### What is needed
In the entries, find all lines that hold the word "Jasper" and copy them.

### Provided records

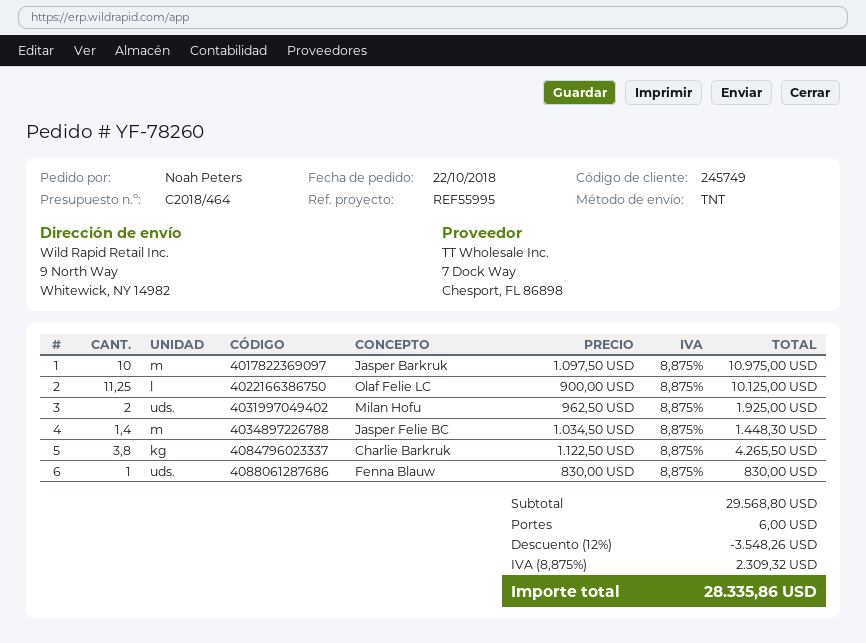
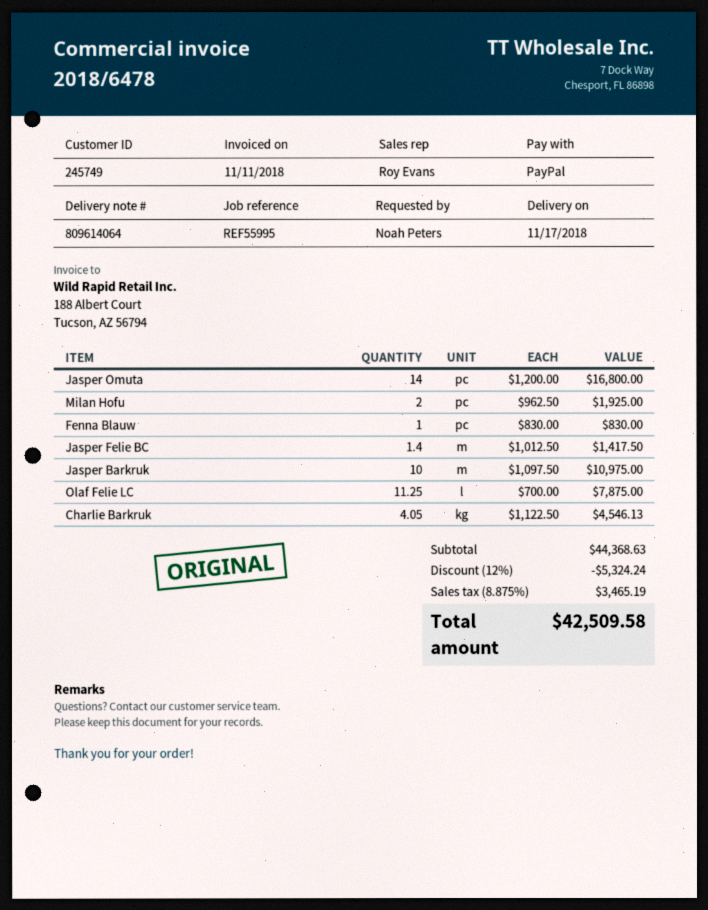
Olaf Felie LC: 11.25 x 900.00 = 10125.00 -> 11.25 x 700.00 = 7875.00
Jasper Felie BC: 1.4 x 1034.50 = 1448.30 -> 1.4 x 1012.50 = 1417.50
Charlie Barkruk: 3.8 x 1122.50 = 4265.50 -> 4.05 x 1122.50 = 4546.13
Jasper Omuta: none -> 14 x 1200.00 = 16800.00
subtotal: 29568.80 -> 44368.63
discount: 12% = 3548.26 -> 12% = 5324.24
shipping: 6.00 -> none
tax: 8.875% = 2309.32 -> 8.875% = 3465.19
total: 28335.86 -> 42509.58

### Solution to the problem
Jasper Felie BC: 1.4 x 1034.50 = 1448.30 -> 1.4 x 1012.50 = 1417.50
Jasper Omuta: none -> 14 x 1200.00 = 16800.00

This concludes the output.